Cefepime hydrochloride is approved for pneumonia, empirical therapy for febrile neutropenia, uncomplicated and complicated urinary tract infections, uncomplicated skin and skin structure infections and complicated intra-abdominal infections. A recent meta-analysis by Yahav et al. (Lancet Infect Dis 2007; 7: 338-48) concluded that cefepime was associated with a statistically significant increase in mortality (risk ratio 1.26, 95% confidence interval 1.08-1.49) when compared with other antibiotics. The US FDA decided to re-evaluate the meta-analysis data in collaboration with the drug sponsor. Two years later the FDA Alert summarized that 'data do not indicate a higher rate of death in cefepime-treated patients. Cefepime remains an appropriate therapy for its approved indications.' However, a thorough evaluation of the 52-page FDA report still shows that safety remains an unresolved issue.

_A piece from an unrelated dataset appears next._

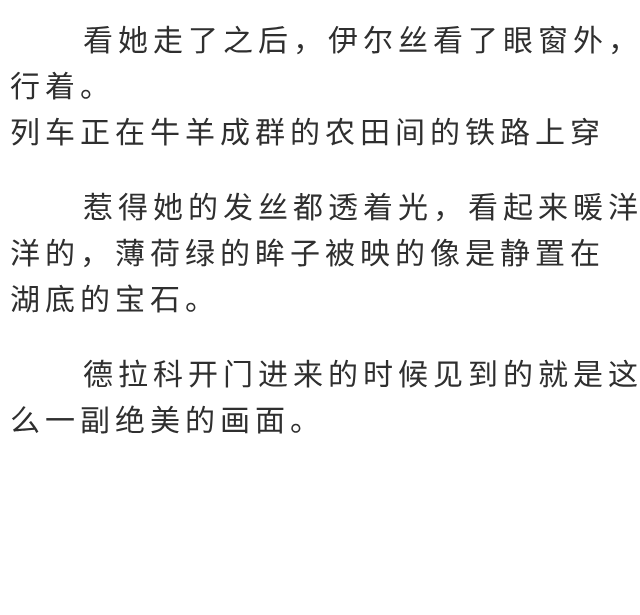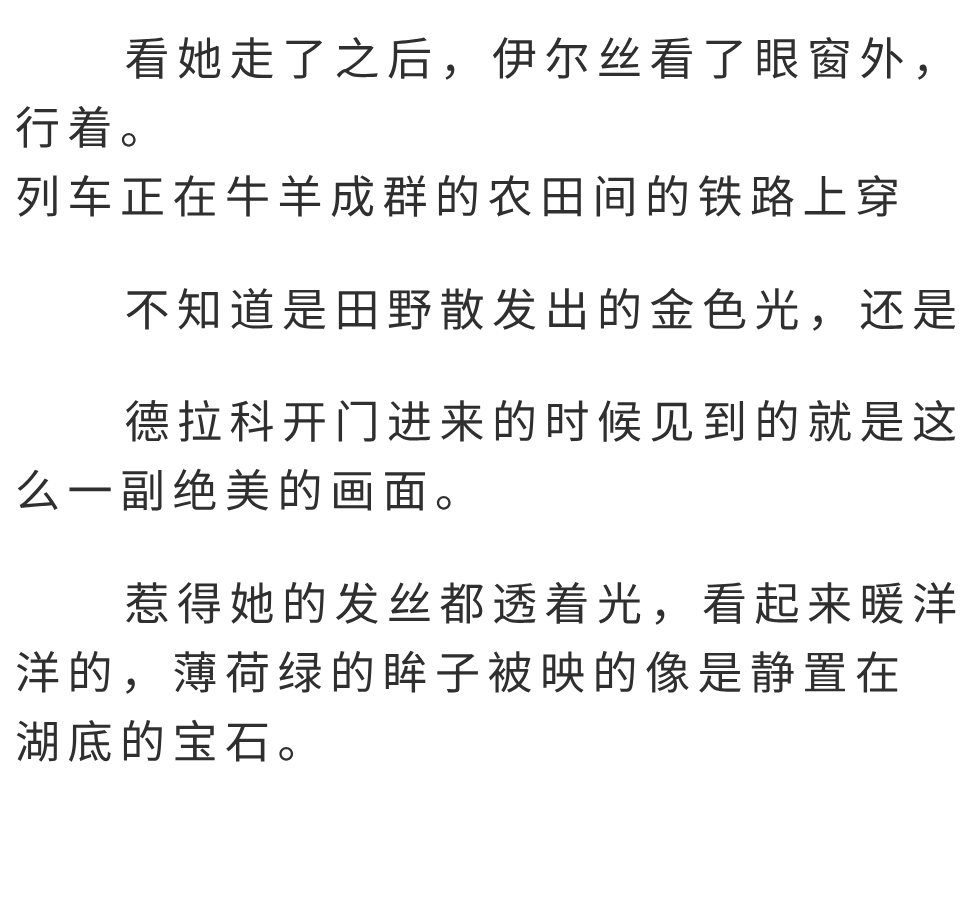"不知道是田野散发出的金色光，还是" span.line { html: <span>不知道是田野散发出的金色光，还是</span> -> none }
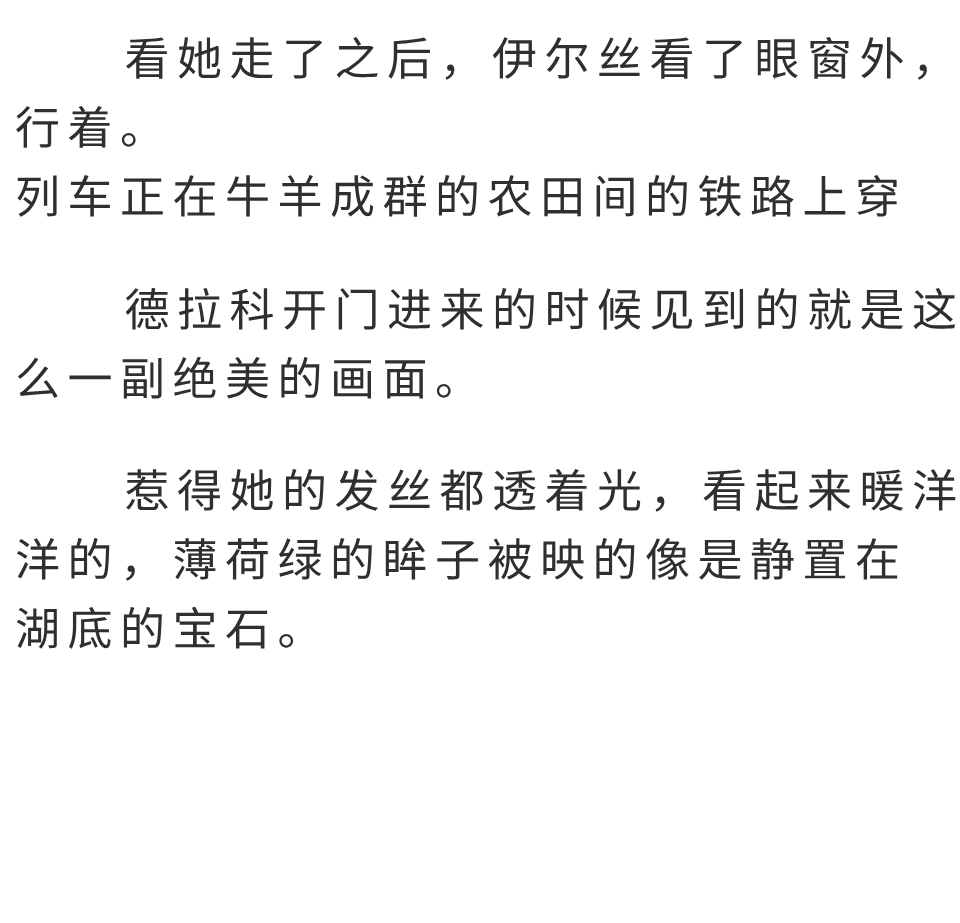"德拉科开门进来的时候见到的就是这" div.paragraph { order: before "惹得她的发丝都透着光，看起来暖洋" -> after "惹得她的发丝都透着光，看起来暖洋" }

A Bayesian re-appraisal of the findings by the FDA and by Yahav et al. indicates that there is a 90.9% (by FDA trial-level meta-analysis), 80.8% (by FDA patient-level meta-analysis) and 99.2% (by Yahav et al. meta-analysis) probability that cefepime raises mortality in neutropenic fever patients, which translates into the following numbers needed to harm (NNH), i.e. to cause one extra death with the use of cefepime: FDA trial-level meta-analysis, NNH = 109; FDA patient-level meta-analysis, NNH = 76; Yahav et al. meta-analysis, NNH = 54. A similar harmful probability was observed with skin structure infections but not with pneumonias, intra-abdominal infections and urinary tract infections. In conclusion, cefepime should be avoided in patients with neutropenic fever or with skin structure infections.

摘要

盐酸头孢吡肟已获批准用于肺炎、发热性中性粒细胞减少症的经验性治疗、单纯性和复杂性尿路感染、单纯性皮肤和皮肤结构感染以及复杂性腹腔内感染。Yahav 等人最近的一项荟萃分析(Lancet Infect Dis 2007; 7: 338-48)得出结论,与其他抗生素相比,头孢吡肟与死亡率的统计学显著增加相关(风险比 1.26,95%置信区间 1.08-1.49)。美国 FDA 决定与药物赞助商合作重新评估荟萃分析数据。两年后,FDA 警报总结说,“数据并未表明头孢吡肟治疗患者的死亡率更高。头孢吡肟仍然是其批准适应症的适当治疗方法。”然而,对 FDA 报告的 52 页的全面评估仍表明安全性仍然是一个未解决的问题。FDA 和 Yahav 等人对这些发现进行的贝叶斯重新评估表明,头孢吡肟在中性粒细胞减少性发热患者中增加死亡率的可能性为 90.9%(通过 FDA 试验水平荟萃分析)、80.8%(通过 FDA 患者水平荟萃分析)和 99.2%(通过 Yahav 等人的荟萃分析),这转化为使用头孢吡肟导致额外死亡的需要伤害(NNH)的数量,即:FDA 试验水平荟萃分析,NNH = 109;FDA 患者水平荟萃分析,NNH = 76;Yahav 等人的荟萃分析,NNH = 54。在皮肤结构感染中观察到类似的有害概率,但在肺炎、腹腔内感染和尿路感染中则没有。总之,头孢吡肟应避免在中性粒细胞减少性发热或皮肤结构感染的患者中使用。